Adding Kafka Security and touching up docs

akshaisarma · akshaisarma · commit 26da4d2bc5ad · 2017-10-26T12:49:57.000-07:00
diff --git a/docs/about/contributing.md b/docs/about/contributing.md
@@ -10,17 +10,19 @@ Read the [human-readable summary](https://yahoocla.herokuapp.com/) of the CLA.
 
 ## Future plans
 
-Here is some selected list of features we are currently considering/working on. Feel free to [contact us](contact.md) with any ideas/suggestions/PRs for features mentioned here or anything else you think about!
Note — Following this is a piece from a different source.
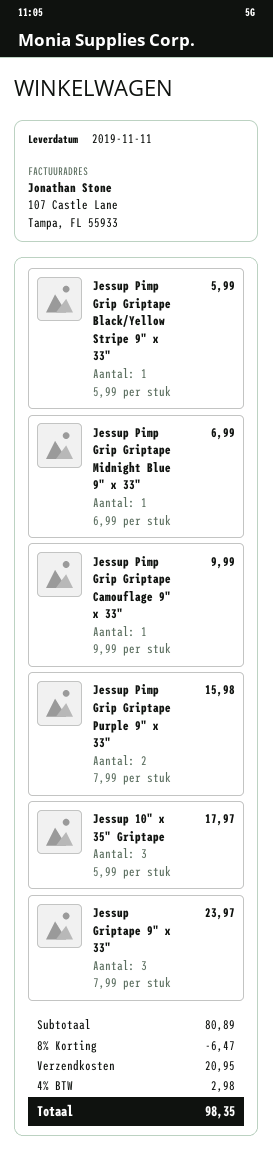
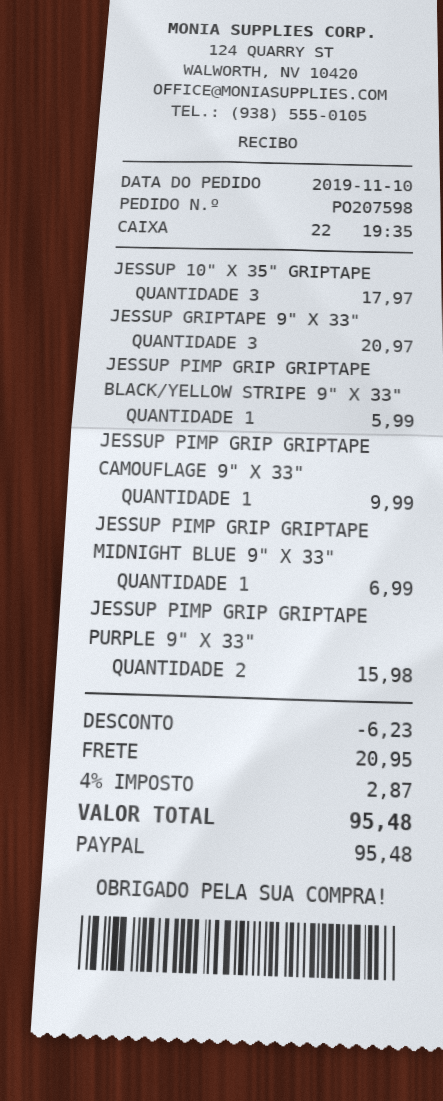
Jessup Griptape 9" x 33": 3 for 23.97 -> 3 for 20.97
discount: 6.47 -> 6.23
tax: 4% = 2.98 -> 4% = 2.87
total: 98.35 -> 95.48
+Here is a selected list of features we are currently considering/working on. Feel free to [contact us](contact.md) with any ideas/suggestions/PRs for features mentioned here or anything else you think about!
 
 This list is neither comprehensive nor in any particular order.
 
 | Feature             | Components  | Description               | Status        |
 |-------------------- | ----------- | ------------------------- | ------------- |
-| Incremental updates | BE, WS, UI  | Push results back to users during the query lifetime. Micro-batching, windowing and other features come into play | In Progress |
+| Incremental updates | BE, WS, UI  | Push results back to users during the query lifetime. Micro-batching, windowing and other features need to be implemented | In Progress |
 | Bullet on Spark     | BE          | Implement Bullet on Spark Streaming. Compared with SQL on Spark Streaming which stores data in memory, Bullet will be light-weight | In Progress |
-| Security            | WS, UI      | The obvious enterprise security for locking down access to the data and the instance of Bullet. Considering SSL, Kerberos, LDAP etc. | Planning |
+| Security            | WS, UI      | The obvious enterprise security for locking down access to the data and the instance of Bullet. Considering SSL, Kerberos, LDAP etc. Ideally, without a database | Planning |
+| In-Memory PubSub    | PubSub      | For users who don't want a PubSub like Kafka, we could add REST based in-memory PubSub layer that runs in the WS. The backend will then communicate directly with the WS | Planning |
+| LocalForage         | UI          | Migration the UI to LocalForage to distance ourselves from the relatively small LocalStorage space | [#9](https://github.com/yahoo/bullet-ui/issues/9) |
 | Bullet on X         | BE          | With the pub/sub feature, Bullet can be implemented on other Stream Processors like Flink, Kafka Streaming, Samza etc | Open |
+| Bullet on Beam      | BE          | Bullet can be implemented on [Apache Beam](https://beam.apache.org) as an alternative to implementing it on various Stream Processors | Open |
 | SQL API             | BE, WS      | WS supports an endpoint that converts a SQL-like query into Bullet queries | Open |
-| LocalForage         | UI          | Migration to LocalForage to distance ourselves from the relatively small LocalStorage space | [#9](https://github.com/yahoo/bullet-ui/issues/9) |
+| Packaging           | UI, BE, WS  | Github releases and building from source are the only two options for the UI. Docker images or the like for quick setup and to mix and match various pluggable components would be really useful | Open |
 | Spring Boot Reactor | WS          | Migrate the Web Service to use Spring Boot reactor instead of servlet containers | Open |
-| UI Packaging        | UI          | Github releases and building from source are the only two options. Docker or something similar may be more apt | Open |
diff --git a/docs/pubsub/kafka.md b/docs/pubsub/kafka.md
@@ -14,7 +14,9 @@ You do not need to have two topics. You can have one but you should use multiple
 
 ## Setup
 
-Before setting up, you will obviously need a Kafka cluster setup with your topic(s) created. This cluster need only be a couple of machines. However, this depends on your query and result volumes. Generally, these are at most a few hundred or thousands of messages per second and a small Kafka cluster will suffice.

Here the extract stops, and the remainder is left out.